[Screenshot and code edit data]
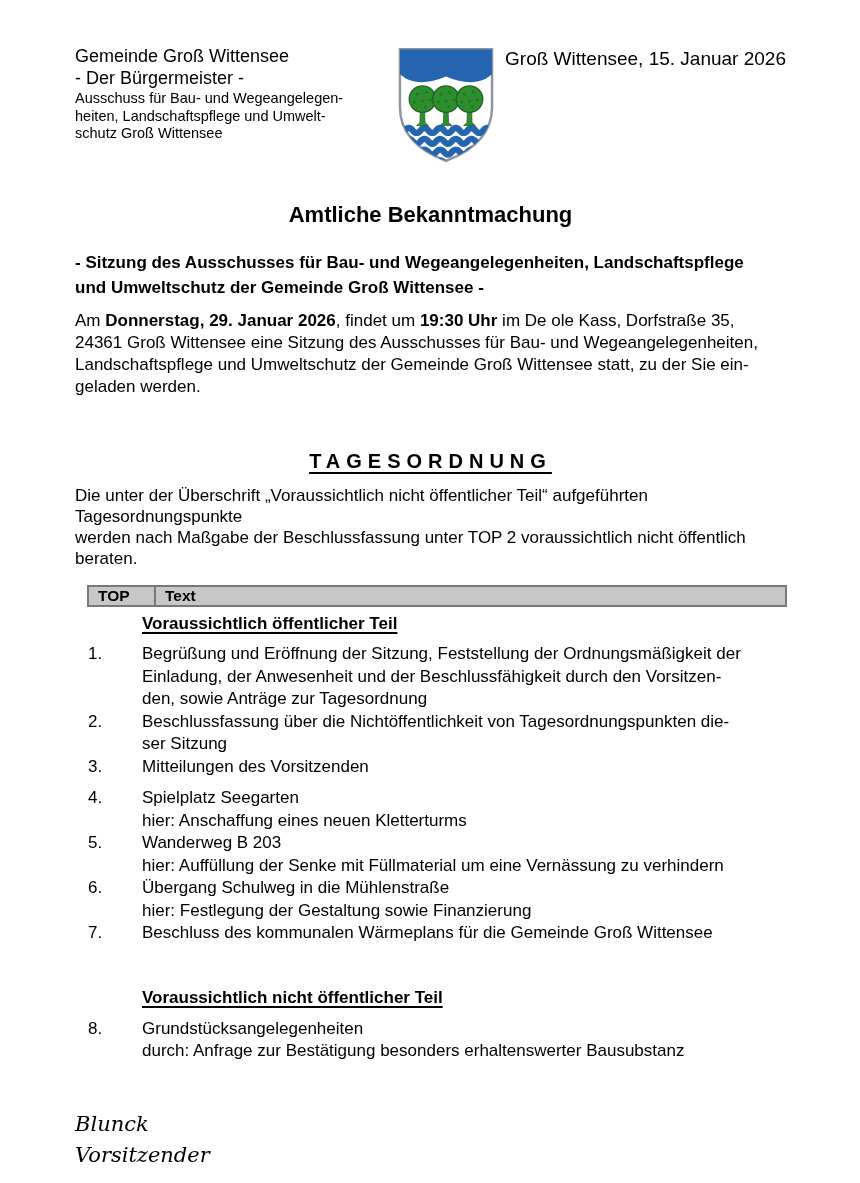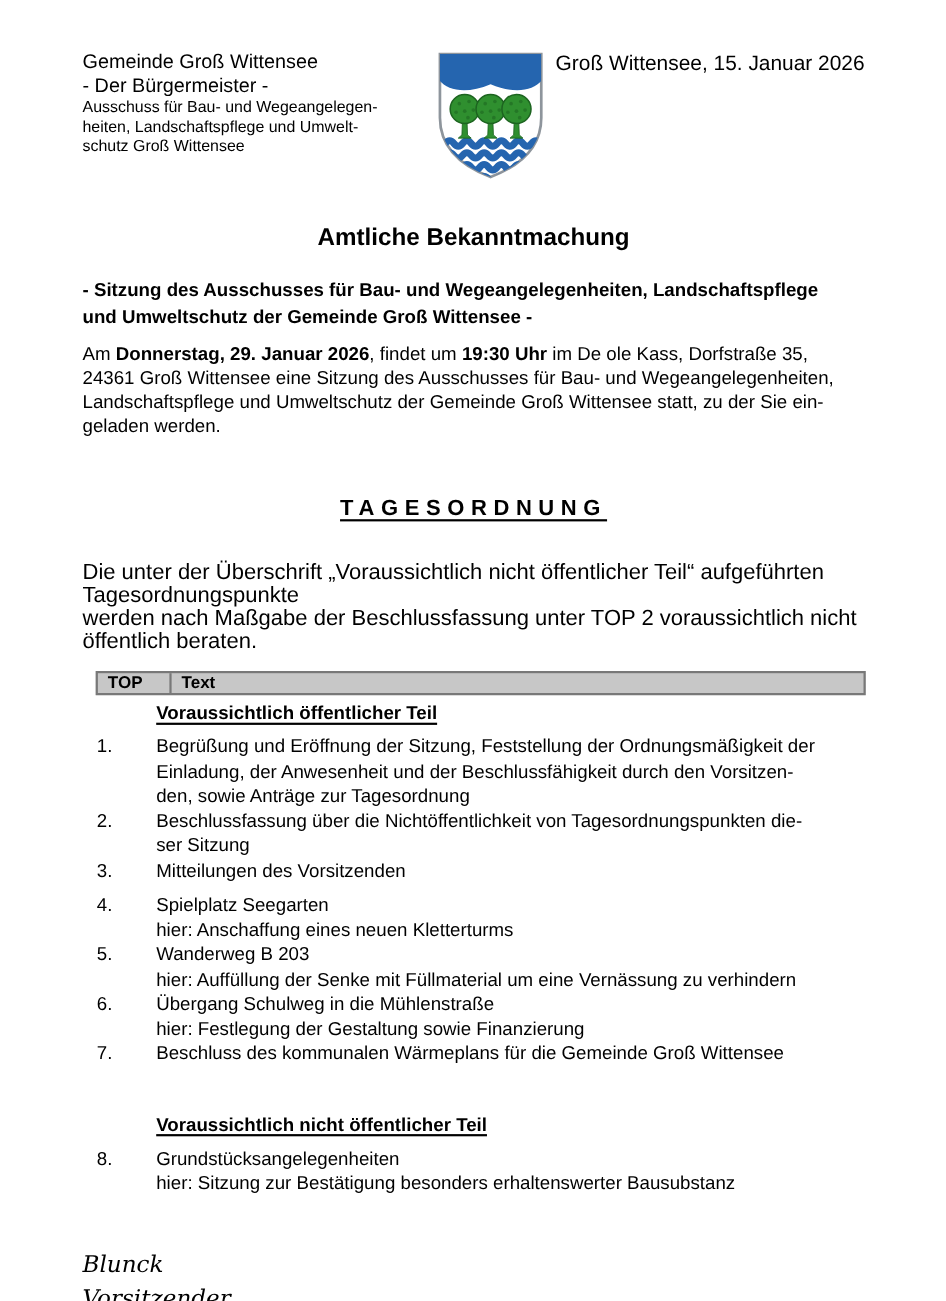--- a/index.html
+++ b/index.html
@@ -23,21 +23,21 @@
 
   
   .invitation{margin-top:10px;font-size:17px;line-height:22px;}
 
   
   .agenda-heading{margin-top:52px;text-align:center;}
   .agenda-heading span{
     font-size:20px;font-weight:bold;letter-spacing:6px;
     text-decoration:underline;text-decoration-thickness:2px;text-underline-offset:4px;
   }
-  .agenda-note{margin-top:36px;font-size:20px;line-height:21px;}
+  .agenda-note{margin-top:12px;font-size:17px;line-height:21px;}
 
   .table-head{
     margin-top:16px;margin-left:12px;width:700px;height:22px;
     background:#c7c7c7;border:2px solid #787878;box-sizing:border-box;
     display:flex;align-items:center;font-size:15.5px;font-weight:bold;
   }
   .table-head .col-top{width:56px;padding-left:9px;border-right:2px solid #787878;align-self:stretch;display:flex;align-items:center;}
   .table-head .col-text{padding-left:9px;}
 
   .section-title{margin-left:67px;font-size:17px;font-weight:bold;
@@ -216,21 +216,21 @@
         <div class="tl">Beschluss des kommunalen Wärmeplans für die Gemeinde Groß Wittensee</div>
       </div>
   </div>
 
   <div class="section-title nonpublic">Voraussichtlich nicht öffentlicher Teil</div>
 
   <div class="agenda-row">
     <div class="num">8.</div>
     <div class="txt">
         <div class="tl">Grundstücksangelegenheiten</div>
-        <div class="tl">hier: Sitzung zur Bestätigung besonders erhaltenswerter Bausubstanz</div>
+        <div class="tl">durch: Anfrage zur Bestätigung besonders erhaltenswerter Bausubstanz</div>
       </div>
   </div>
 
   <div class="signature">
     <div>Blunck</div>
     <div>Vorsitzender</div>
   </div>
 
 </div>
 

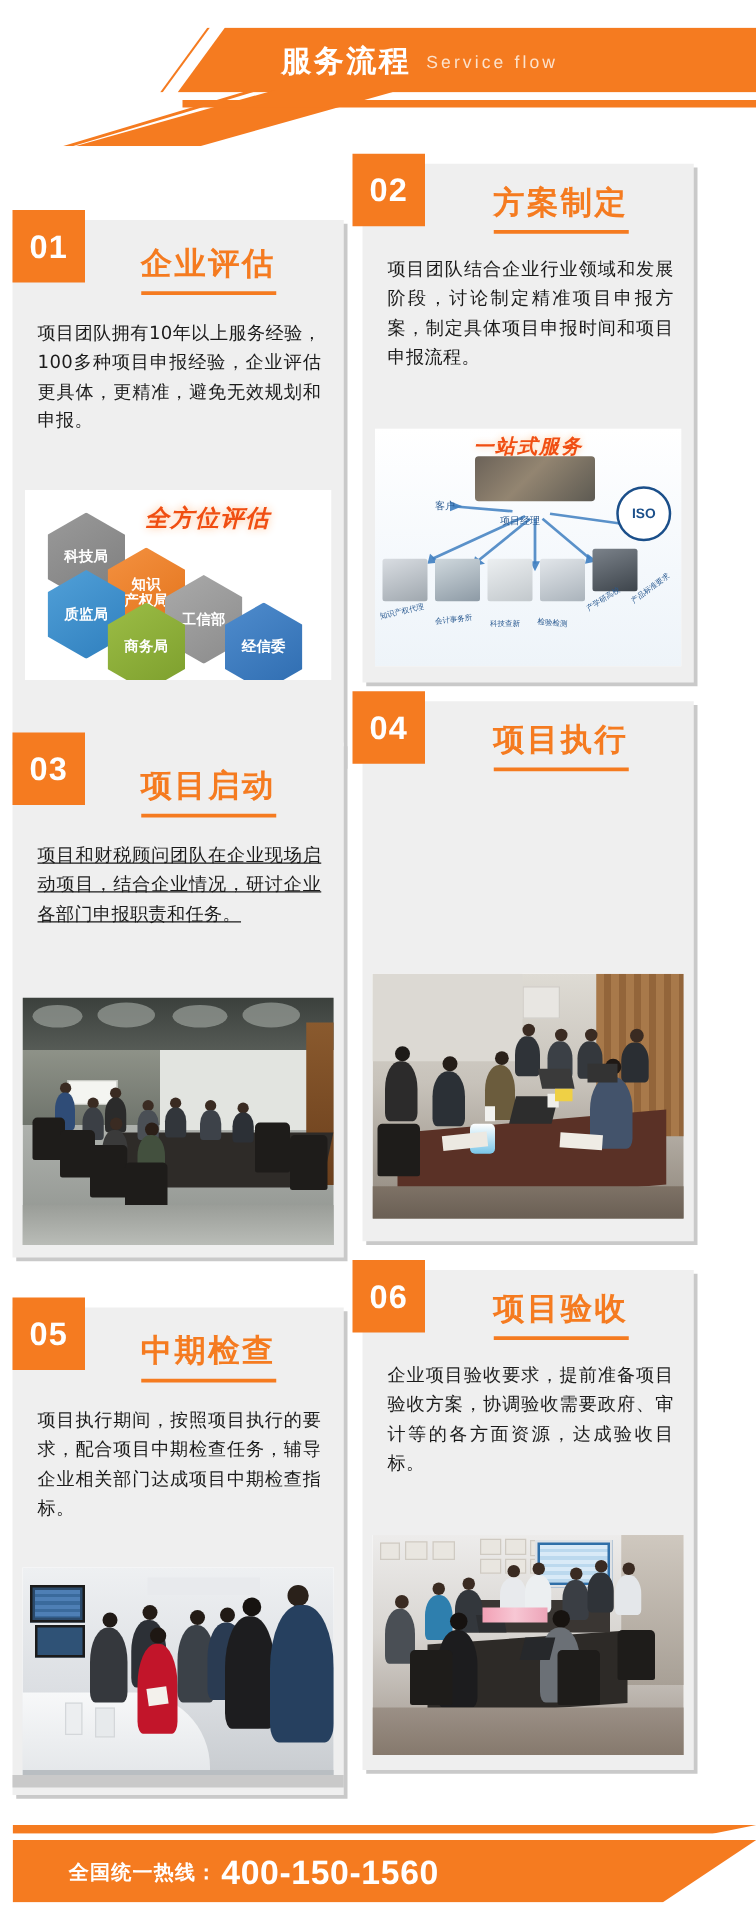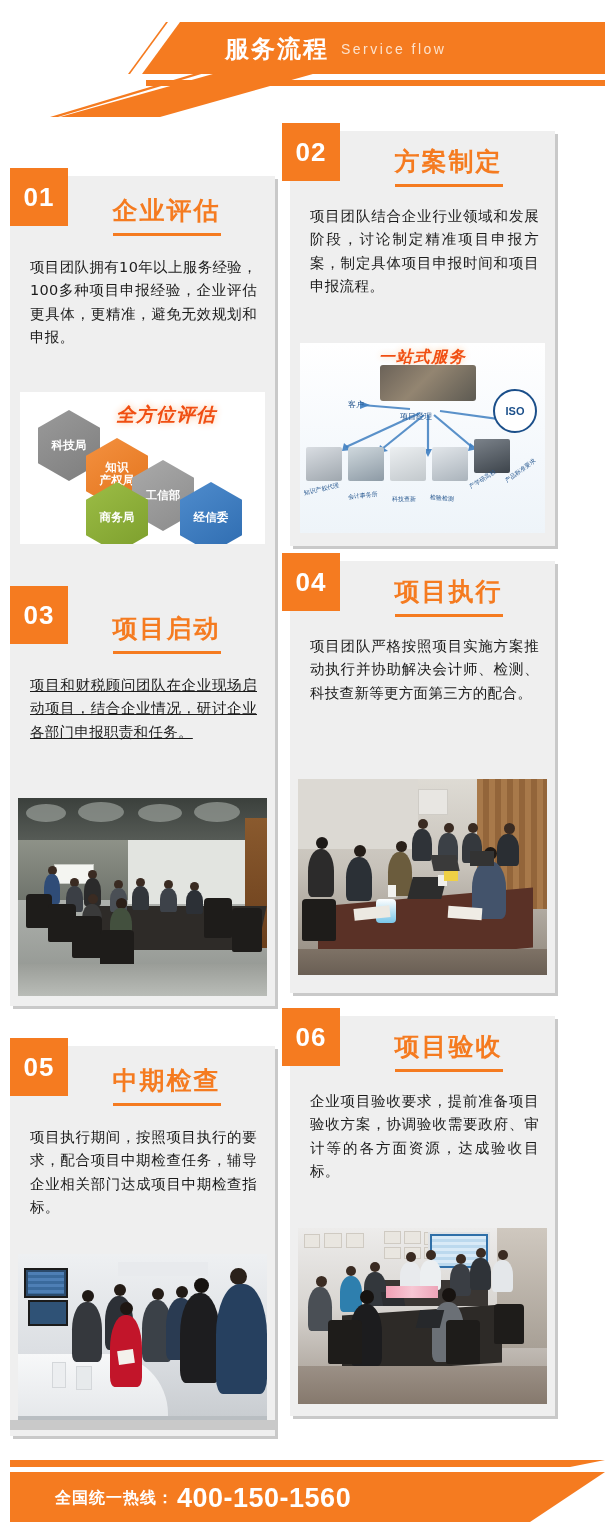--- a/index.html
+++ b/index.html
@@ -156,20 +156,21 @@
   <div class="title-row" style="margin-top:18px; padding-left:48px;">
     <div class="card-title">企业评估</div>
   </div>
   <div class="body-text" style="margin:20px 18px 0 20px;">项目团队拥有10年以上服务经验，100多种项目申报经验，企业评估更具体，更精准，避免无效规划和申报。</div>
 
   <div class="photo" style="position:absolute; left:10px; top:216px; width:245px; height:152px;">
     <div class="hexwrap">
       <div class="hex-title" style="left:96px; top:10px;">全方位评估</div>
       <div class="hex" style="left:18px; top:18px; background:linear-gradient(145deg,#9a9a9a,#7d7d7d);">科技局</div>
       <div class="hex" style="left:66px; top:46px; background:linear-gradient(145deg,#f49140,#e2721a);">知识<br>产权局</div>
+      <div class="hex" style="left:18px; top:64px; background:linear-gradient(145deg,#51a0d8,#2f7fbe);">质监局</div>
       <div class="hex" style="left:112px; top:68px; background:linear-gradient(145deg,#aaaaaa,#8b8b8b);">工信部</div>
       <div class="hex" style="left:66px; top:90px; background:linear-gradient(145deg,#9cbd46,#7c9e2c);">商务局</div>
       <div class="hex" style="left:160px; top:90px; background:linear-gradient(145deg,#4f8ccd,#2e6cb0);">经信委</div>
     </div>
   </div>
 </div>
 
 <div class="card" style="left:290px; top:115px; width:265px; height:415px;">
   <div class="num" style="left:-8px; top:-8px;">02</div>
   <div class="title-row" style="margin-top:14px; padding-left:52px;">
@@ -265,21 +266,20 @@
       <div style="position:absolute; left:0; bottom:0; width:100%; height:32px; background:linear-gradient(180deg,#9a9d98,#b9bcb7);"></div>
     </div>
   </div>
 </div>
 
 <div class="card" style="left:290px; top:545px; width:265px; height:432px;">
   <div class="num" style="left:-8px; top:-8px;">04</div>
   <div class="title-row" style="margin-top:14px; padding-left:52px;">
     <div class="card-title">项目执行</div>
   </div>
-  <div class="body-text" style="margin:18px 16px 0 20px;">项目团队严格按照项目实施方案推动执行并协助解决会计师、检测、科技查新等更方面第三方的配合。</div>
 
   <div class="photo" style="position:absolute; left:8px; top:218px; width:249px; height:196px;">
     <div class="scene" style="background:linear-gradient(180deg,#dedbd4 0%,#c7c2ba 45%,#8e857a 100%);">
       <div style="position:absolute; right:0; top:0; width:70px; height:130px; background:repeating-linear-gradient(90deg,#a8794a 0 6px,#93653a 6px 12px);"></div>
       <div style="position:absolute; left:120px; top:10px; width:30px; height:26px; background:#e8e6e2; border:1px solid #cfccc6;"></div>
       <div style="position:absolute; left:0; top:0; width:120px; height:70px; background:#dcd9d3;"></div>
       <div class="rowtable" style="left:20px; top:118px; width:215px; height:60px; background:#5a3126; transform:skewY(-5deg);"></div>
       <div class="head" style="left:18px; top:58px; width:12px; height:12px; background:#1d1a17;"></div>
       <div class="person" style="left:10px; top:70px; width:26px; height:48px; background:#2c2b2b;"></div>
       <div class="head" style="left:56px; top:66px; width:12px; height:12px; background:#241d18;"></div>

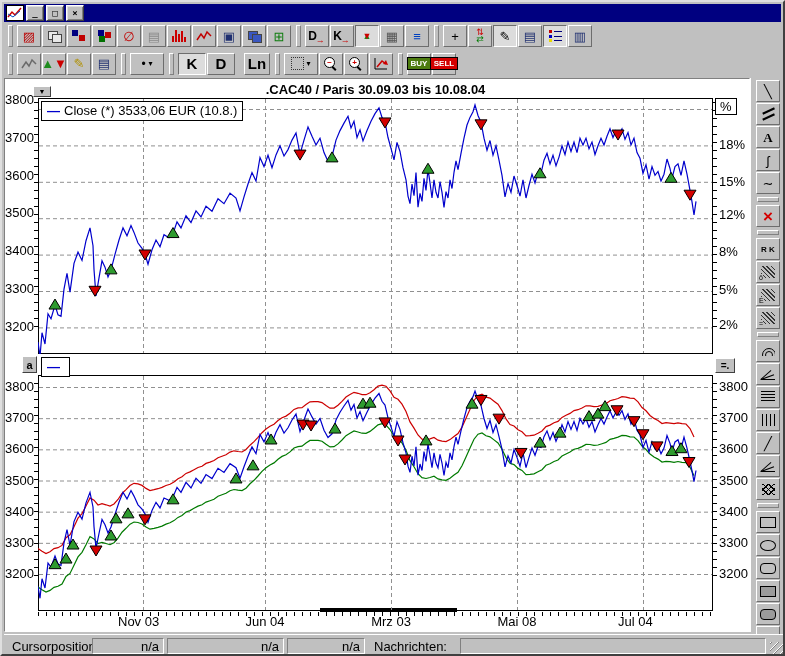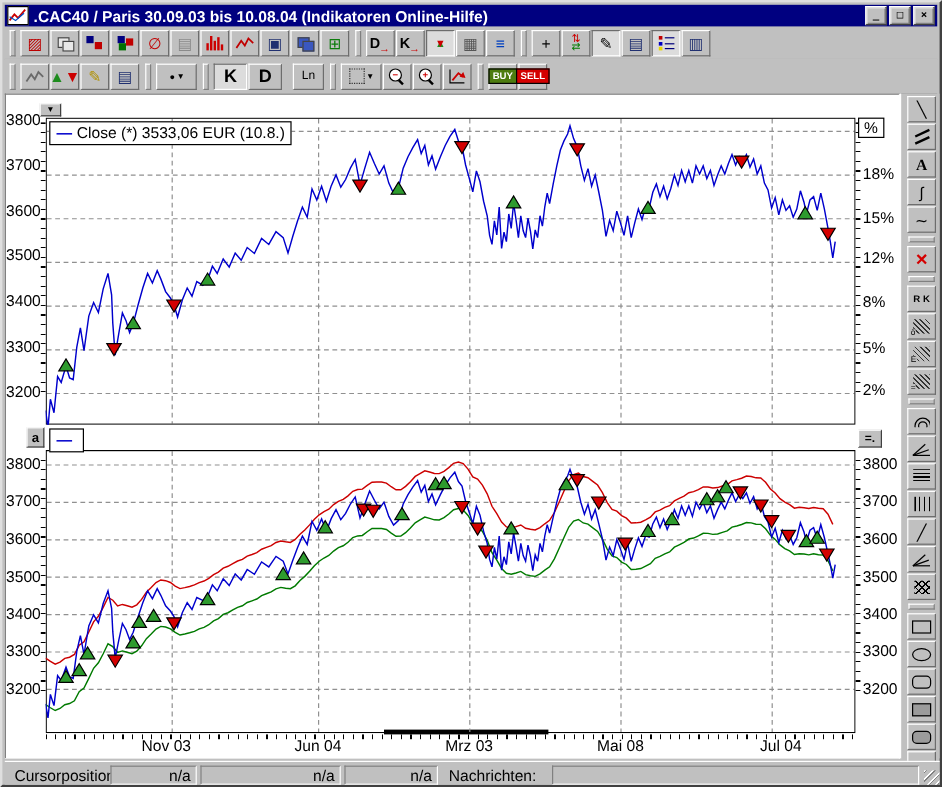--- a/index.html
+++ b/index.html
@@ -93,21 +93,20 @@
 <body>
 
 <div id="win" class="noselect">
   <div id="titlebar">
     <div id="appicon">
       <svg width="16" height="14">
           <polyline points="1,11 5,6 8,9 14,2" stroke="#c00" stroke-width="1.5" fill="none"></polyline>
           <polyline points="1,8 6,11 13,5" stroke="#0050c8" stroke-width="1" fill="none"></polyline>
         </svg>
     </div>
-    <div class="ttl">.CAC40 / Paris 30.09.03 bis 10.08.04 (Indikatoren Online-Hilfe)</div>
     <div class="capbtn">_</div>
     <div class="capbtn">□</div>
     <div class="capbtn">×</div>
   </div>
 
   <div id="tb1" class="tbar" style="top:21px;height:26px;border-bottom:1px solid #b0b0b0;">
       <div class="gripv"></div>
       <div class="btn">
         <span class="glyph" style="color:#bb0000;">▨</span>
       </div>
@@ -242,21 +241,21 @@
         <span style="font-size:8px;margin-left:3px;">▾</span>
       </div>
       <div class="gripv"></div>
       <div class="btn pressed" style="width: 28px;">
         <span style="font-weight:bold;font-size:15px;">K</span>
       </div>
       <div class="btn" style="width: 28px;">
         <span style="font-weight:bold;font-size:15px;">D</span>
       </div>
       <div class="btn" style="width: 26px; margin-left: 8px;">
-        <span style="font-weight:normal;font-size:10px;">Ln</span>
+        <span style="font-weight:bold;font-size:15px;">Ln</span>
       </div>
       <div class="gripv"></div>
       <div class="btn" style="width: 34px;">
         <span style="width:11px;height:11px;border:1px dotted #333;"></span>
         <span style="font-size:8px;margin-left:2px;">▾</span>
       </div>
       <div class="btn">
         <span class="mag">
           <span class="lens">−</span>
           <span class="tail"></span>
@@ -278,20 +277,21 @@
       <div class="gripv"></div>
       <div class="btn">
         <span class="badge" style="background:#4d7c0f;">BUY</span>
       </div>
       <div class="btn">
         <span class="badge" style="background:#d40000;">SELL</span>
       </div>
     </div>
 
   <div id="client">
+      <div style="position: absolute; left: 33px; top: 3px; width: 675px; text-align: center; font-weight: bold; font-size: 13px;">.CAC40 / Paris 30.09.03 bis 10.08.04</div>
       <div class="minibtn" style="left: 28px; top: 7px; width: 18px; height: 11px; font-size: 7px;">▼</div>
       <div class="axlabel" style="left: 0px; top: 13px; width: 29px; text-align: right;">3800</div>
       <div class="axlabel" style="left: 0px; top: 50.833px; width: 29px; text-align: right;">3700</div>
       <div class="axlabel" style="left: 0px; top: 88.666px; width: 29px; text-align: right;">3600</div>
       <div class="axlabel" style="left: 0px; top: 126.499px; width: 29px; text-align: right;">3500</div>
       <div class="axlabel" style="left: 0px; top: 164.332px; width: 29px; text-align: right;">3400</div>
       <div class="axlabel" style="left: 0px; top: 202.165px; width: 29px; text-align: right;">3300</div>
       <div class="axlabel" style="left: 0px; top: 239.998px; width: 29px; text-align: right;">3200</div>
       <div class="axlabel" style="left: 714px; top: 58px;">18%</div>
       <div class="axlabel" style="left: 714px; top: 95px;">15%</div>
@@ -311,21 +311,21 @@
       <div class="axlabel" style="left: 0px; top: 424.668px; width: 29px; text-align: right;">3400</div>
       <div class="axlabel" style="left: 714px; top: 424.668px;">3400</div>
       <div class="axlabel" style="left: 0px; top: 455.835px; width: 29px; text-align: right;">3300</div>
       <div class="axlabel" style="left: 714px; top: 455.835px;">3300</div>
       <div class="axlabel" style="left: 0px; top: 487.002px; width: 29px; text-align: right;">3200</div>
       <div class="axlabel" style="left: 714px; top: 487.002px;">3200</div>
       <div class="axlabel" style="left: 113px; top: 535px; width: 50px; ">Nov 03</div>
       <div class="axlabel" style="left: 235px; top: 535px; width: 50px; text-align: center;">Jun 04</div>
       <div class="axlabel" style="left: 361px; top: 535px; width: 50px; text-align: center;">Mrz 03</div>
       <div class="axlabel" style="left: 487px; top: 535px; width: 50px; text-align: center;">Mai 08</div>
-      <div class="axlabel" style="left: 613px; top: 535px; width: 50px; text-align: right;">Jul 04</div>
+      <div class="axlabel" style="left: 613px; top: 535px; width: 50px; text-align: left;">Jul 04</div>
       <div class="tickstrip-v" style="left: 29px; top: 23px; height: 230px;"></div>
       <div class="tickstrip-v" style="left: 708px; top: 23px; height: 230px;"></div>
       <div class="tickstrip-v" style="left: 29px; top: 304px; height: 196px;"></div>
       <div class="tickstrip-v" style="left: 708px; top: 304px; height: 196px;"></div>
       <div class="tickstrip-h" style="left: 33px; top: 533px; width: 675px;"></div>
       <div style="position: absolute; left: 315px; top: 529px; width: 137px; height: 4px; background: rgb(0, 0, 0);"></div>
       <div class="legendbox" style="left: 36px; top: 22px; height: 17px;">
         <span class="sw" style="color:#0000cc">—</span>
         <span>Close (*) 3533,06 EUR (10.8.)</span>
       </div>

Task prompt: Show every line above in which the word "weight" appears.

Answer space:
     font-size:20px;font-weight:bold;letter-spacing:6px;
     display:flex;align-items:center;font-size:15.5px;font-weight:bold;
   .section-title{margin-left:67px;font-size:17px;font-weight:bold;
         <span style="font-weight:bold;font-size:15px;">K</span>
         <span style="font-weight:bold;font-size:15px;">D</span>
-        <span style="font-weight:normal;font-size:10px;">Ln</span>
+        <span style="font-weight:bold;font-size:15px;">Ln</span>
+      <div style="position: absolute; left: 33px; top: 3px; width: 675px; text-align: center; font-weight: bold; font-size: 13px;">.CAC40 / Paris 30.09.03 bis 10.08.04</div>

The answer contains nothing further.